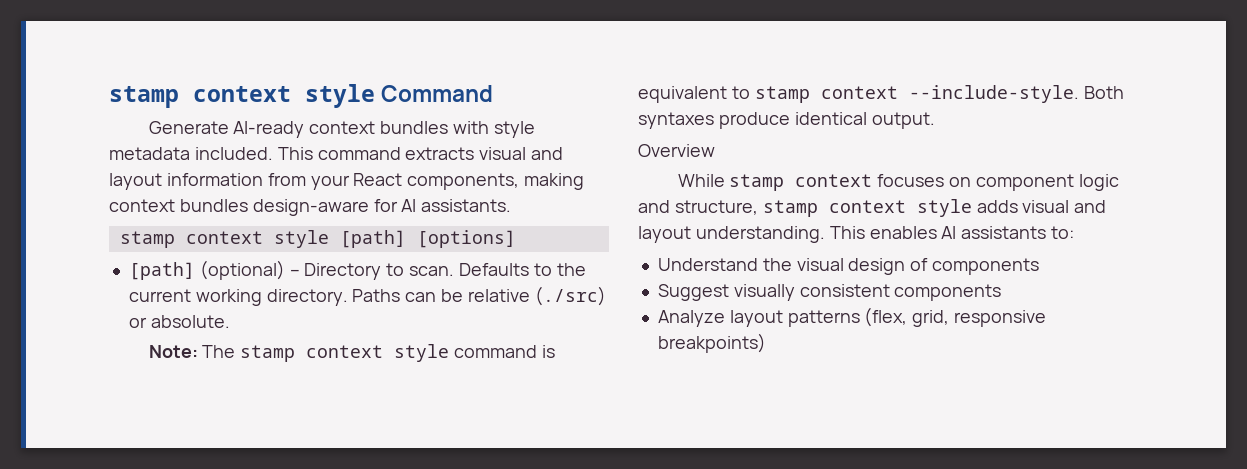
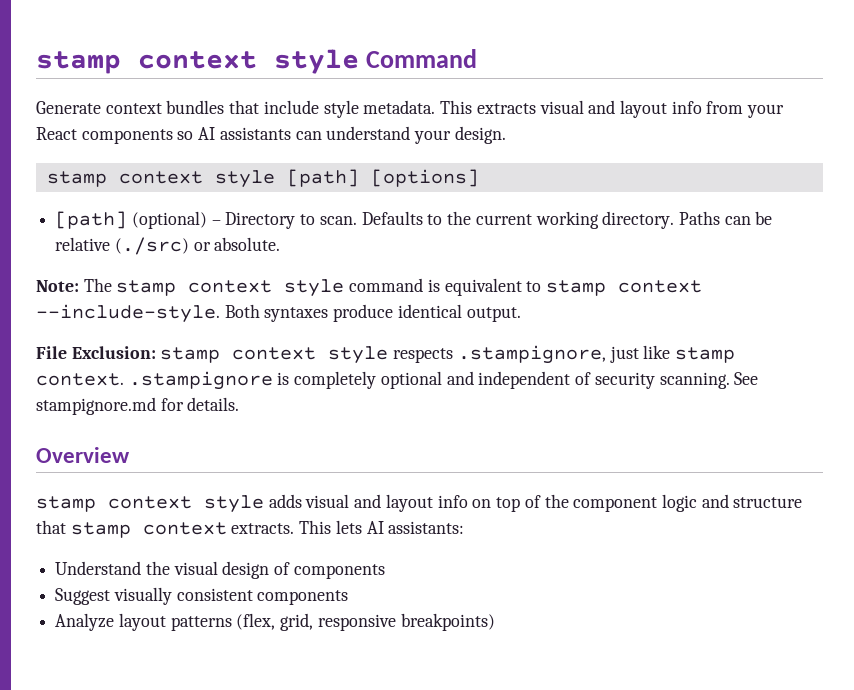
- Generate AI-ready context bundles with style metadata included. This command extracts visual and layout information from your React components, making context bundles design-aware for AI assistants.
+ Generate context bundles that include style metadata. This extracts visual and layout info from your React components so AI assistants can understand your design.
+ File Exclusion: stamp context style respects .stampignore, just like stamp context. .stampignore is completely optional and independent of security scanning. See stampignore.md for details.
  Overview
- While stamp context focuses on component logic and structure, stamp context style adds visual and layout understanding. This enables AI assistants to:
+ stamp context style adds visual and layout info on top of the component logic and structure that stamp context extracts. This lets AI assistants:

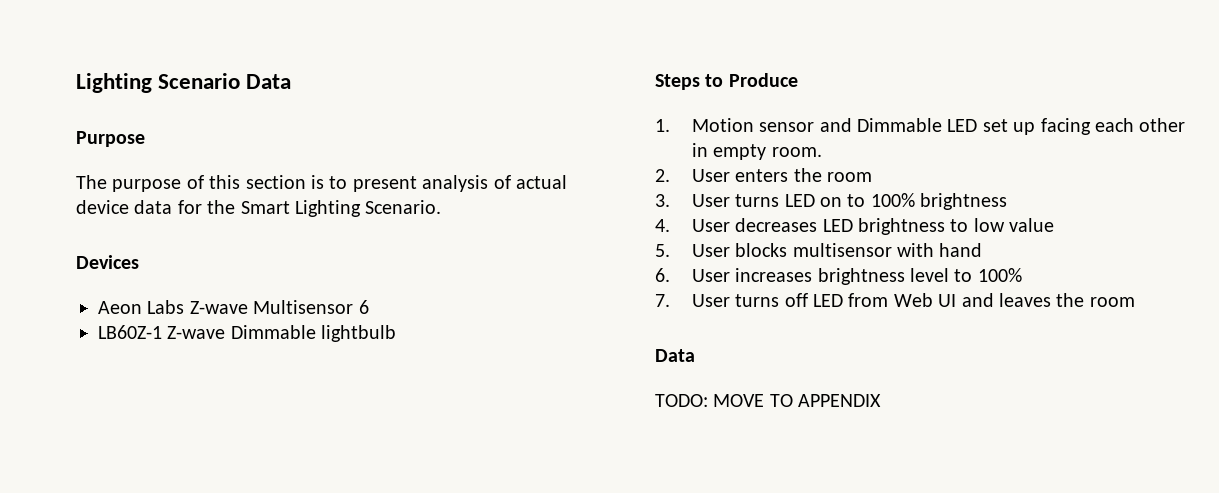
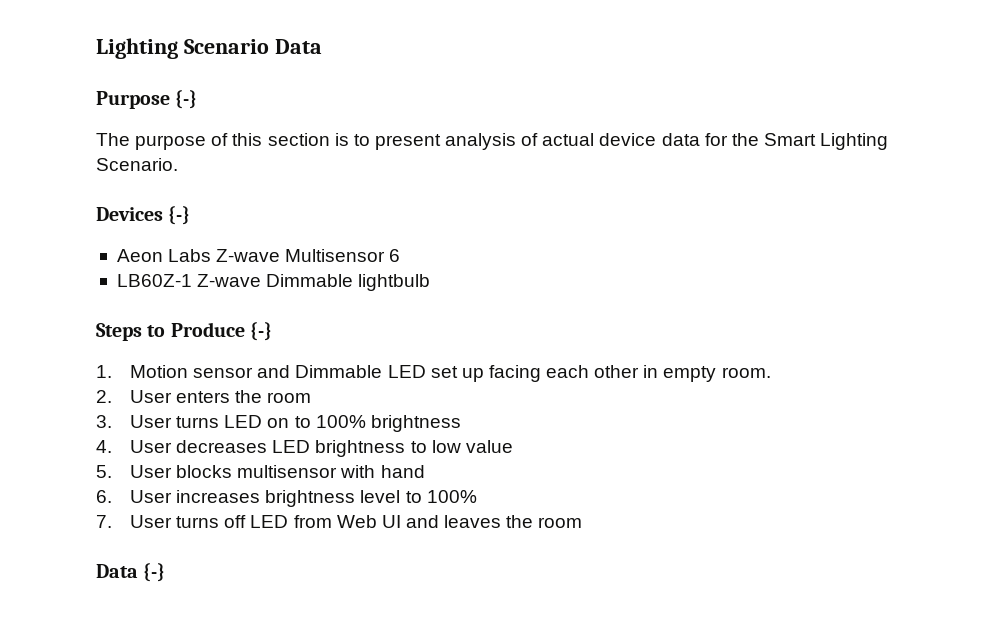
- Purpose
+ Purpose {-}
- Devices
+ Devices {-}
- Steps to Produce
+ Steps to Produce {-}
  7. User turns off LED from Web UI and leaves the room
- Data
- TODO: MOVE TO APPENDIX
+ Data {-}

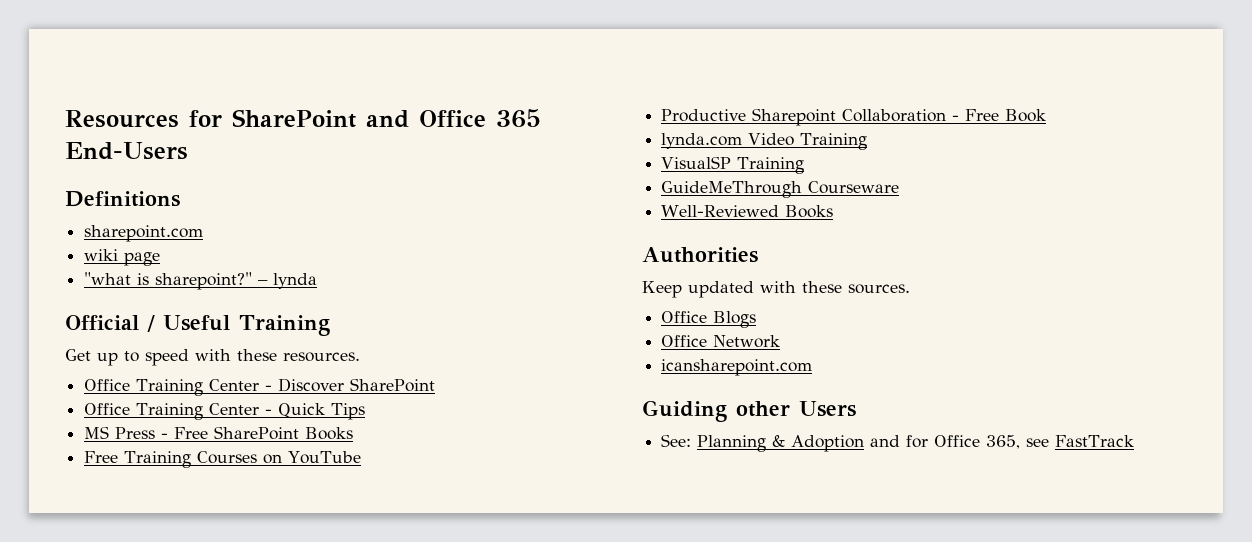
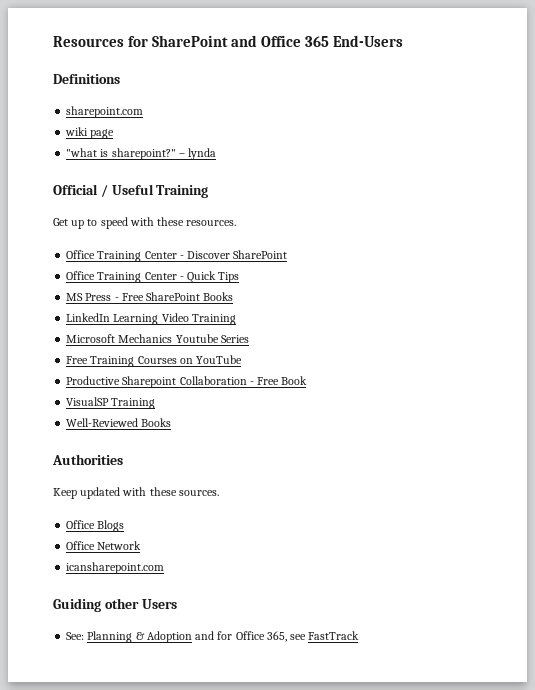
+ LinkedIn Learning Video Training
+ Microsoft Mechanics Youtube Series
- lynda.com Video Training
- GuideMeThrough Courseware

> **REQUIRED ACTION**:
A verbatim rendering of the listing above is required, without any of its pictures.

> **RESPONSE TO THIS EXERCISE**:
- Generate AI-ready context bundles with style metadata included. This command extracts visual and layout information from your React components, making context bundles design-aware for AI assistants.
+ Generate context bundles that include style metadata. This extracts visual and layout info from your React components so AI assistants can understand your design.
+ File Exclusion: stamp context style respects .stampignore, just like stamp context. .stampignore is completely optional and independent of security scanning. See stampignore.md for details.
  Overview
- While stamp context focuses on component logic and structure, stamp context style adds visual and layout understanding. This enables AI assistants to:
+ stamp context style adds visual and layout info on top of the component logic and structure that stamp context extracts. This lets AI assistants:

- Purpose
+ Purpose {-}
- Devices
+ Devices {-}
- Steps to Produce
+ Steps to Produce {-}
  7. User turns off LED from Web UI and leaves the room
- Data
- TODO: MOVE TO APPENDIX
+ Data {-}

+ LinkedIn Learning Video Training
+ Microsoft Mechanics Youtube Series
- lynda.com Video Training
- GuideMeThrough Courseware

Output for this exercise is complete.